After 42 years in the refuse equipment industry, starting in 1983 when I rode garbage routes at 5 AM to earn meetings with decision makers, I’ve learned to pay attention to economic indicators that don’t make headlines. The data points I’m watching right now tell a consistent story.

None of this is meant to be doom and gloom. It’s meant to be real. And real is what helps us make smart decisions.

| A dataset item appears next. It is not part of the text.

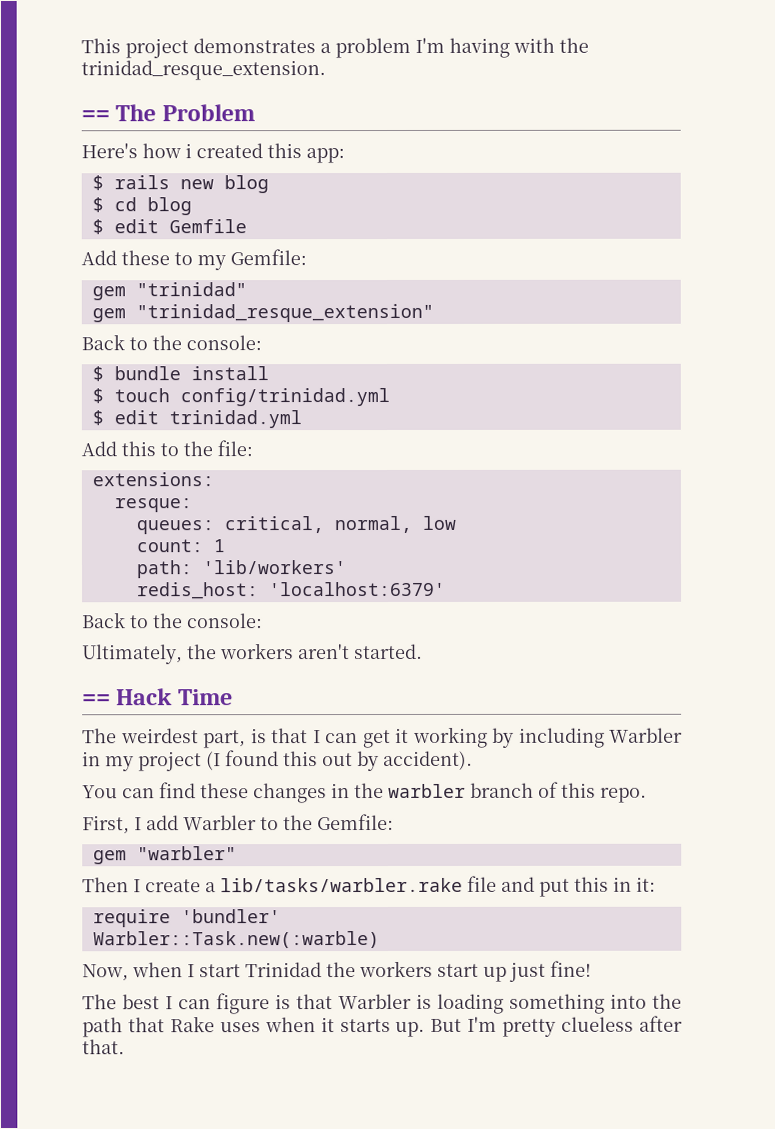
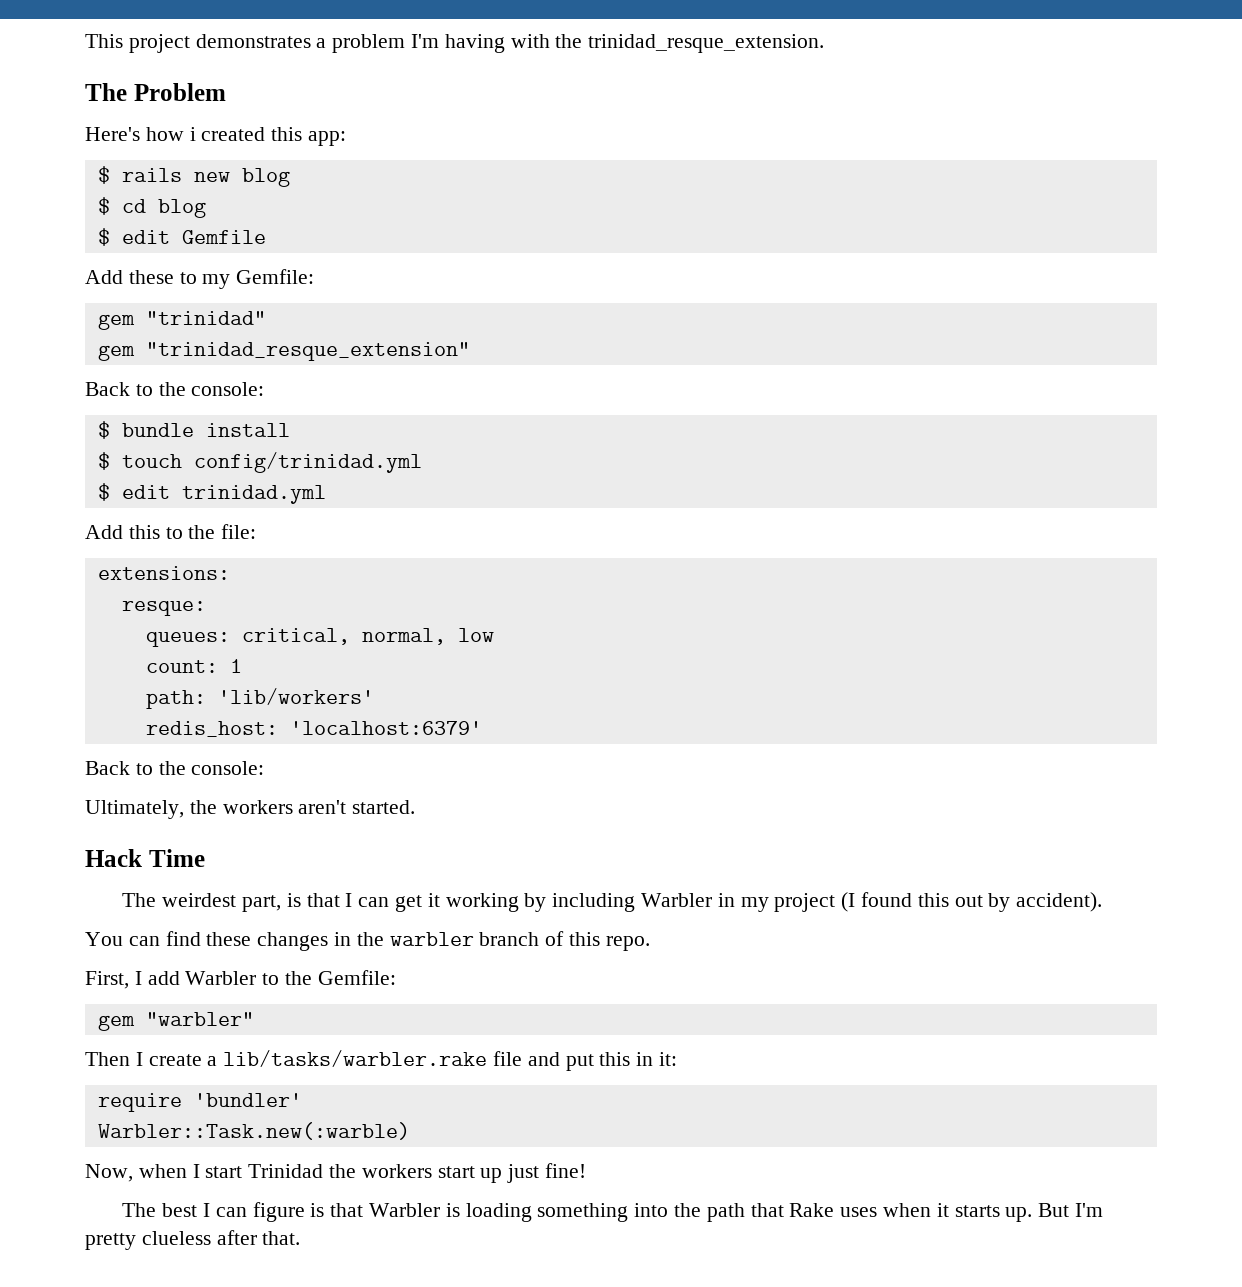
- == The Problem
+ The Problem
- == Hack Time
+ Hack Time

So let me tell you what I’m seeing. These are the 2025 recession indicators that paint a very real picture.

• • •

THE FREIGHT RECESSION

If you want to know where the economy is headed, follow the trucks. National freight tonnage is down roughly 7% year over year. More concerning is the duration: we’re now in the longest freight recession in modern history, stretching back to April 2022. Over three years of declining volumes.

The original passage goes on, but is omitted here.